The man who has written the above articles, Dr. A Toth, has also written a book apparently. I haven't read it, but have seen people talking about it online. It's called: "Fertile Vs. Infertile: How Infections Affect Your Fertility And Your Baby's Health"

http://www.bbc.co.uk/health/physical_health/conditions/group_b_streptococcus_infection.shtml

Googling "strep B fertiltiy" or "strep B miscarriages" also brings up lots of results of posts from women who feel that strep B has played a major role.


----------



## carnivaldiva

Hi all. I had a miscarriage at 22 weeks.  I went into hospital with somach pains, but earlier in the day I felt as if I was coming down with flu as I couldn't get warm and was shivering constantly.  Luckily, my brother and mother were at my house and when the stomach cramps were severe and I started to bleed, I knew I was inn difficulty.  

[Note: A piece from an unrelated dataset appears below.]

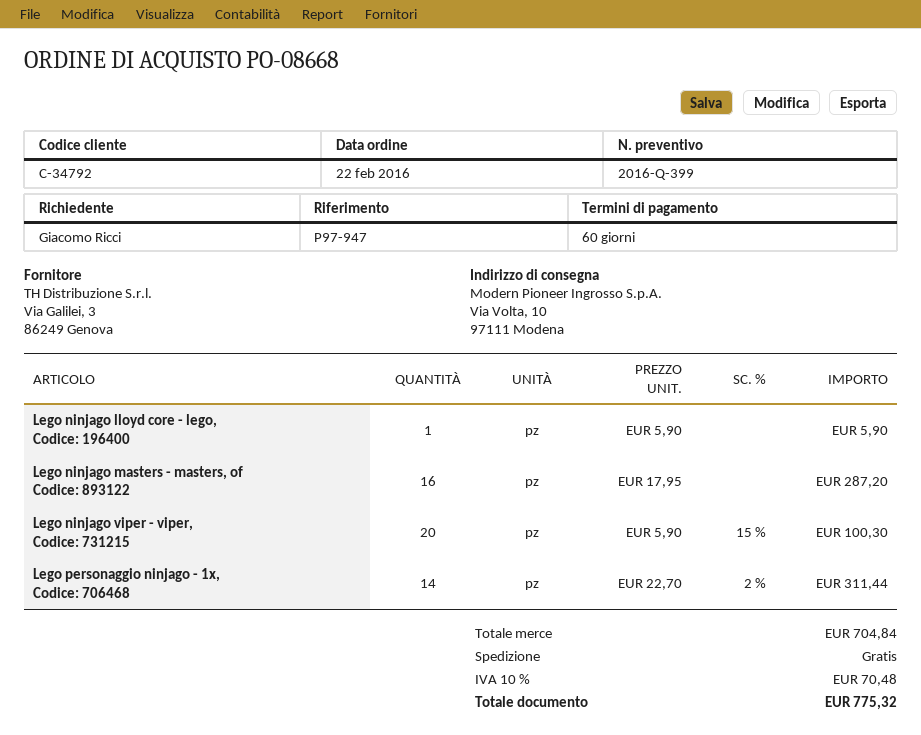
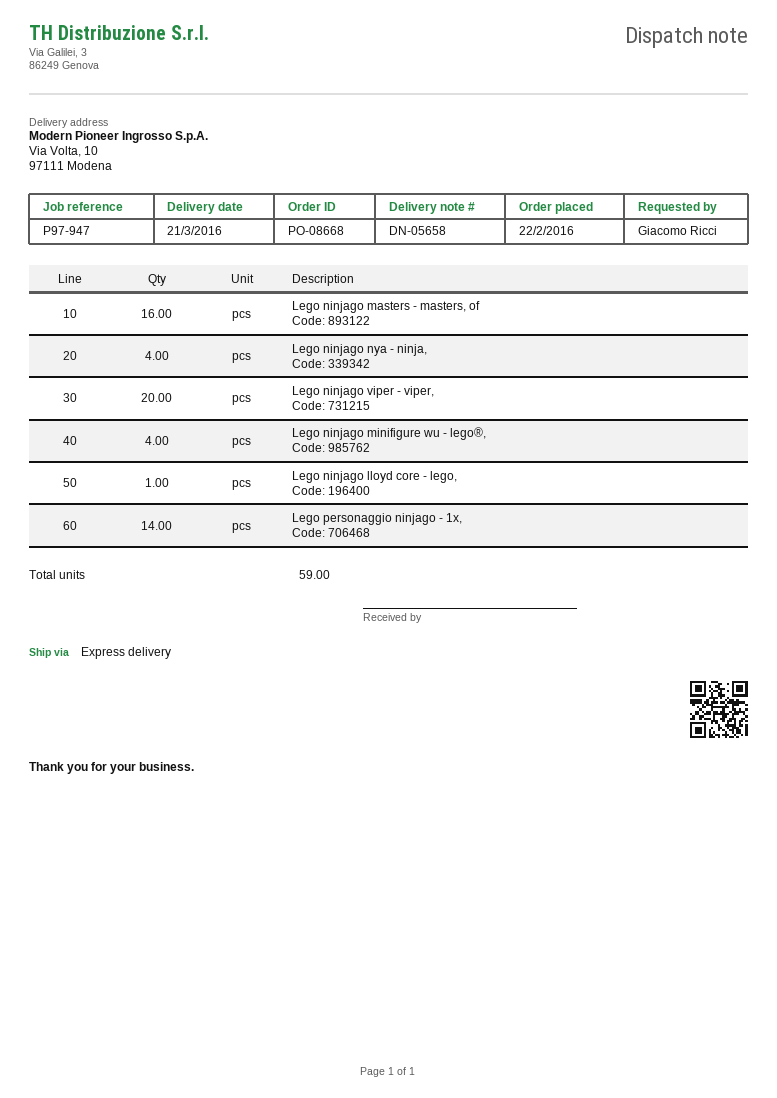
Lego ninjago nya - ninja,: none -> 4
Lego ninjago minifigure wu - lego®,: none -> 4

Whilst on the maternity ward in pain I wasn't scanned or checked and within a couple of hours of being there miscarried.  I was really quite ill.  On a IV drip of AB and had a temperature for several days.

It wasn't until my follow up with the consultant, after the post mortem  several months after(thank God I agreed to have one) that he said I had had GBS.  Never ever heard of it before.  I was shocked.  Racking my brains as to how I'd contracted it.  I made my GP test me for it, once I knew about it, which was negative, but that doesn't mean I won't get it again.

I've been told that when pregnant that the NHS only test when you're 35-37 weeks pregnant.  If I have a private test before and it's positve I'm hoping that if I'm prescribed AB that it won't harm the baby, as it's my uderstanding that they only give it to you when you're in labour.

Anyway, that's my encounter with GBS and I hope it won't rear it's head again


----------



## peonie

Hi Carnivaldiva,


I'm so sorry to hear about your miscarriage and your infection.  That's awful that you weren't checked when you go to hospital. 


It's fantastic news that you're expecting again (I see from your signature!) and many congratulations!!!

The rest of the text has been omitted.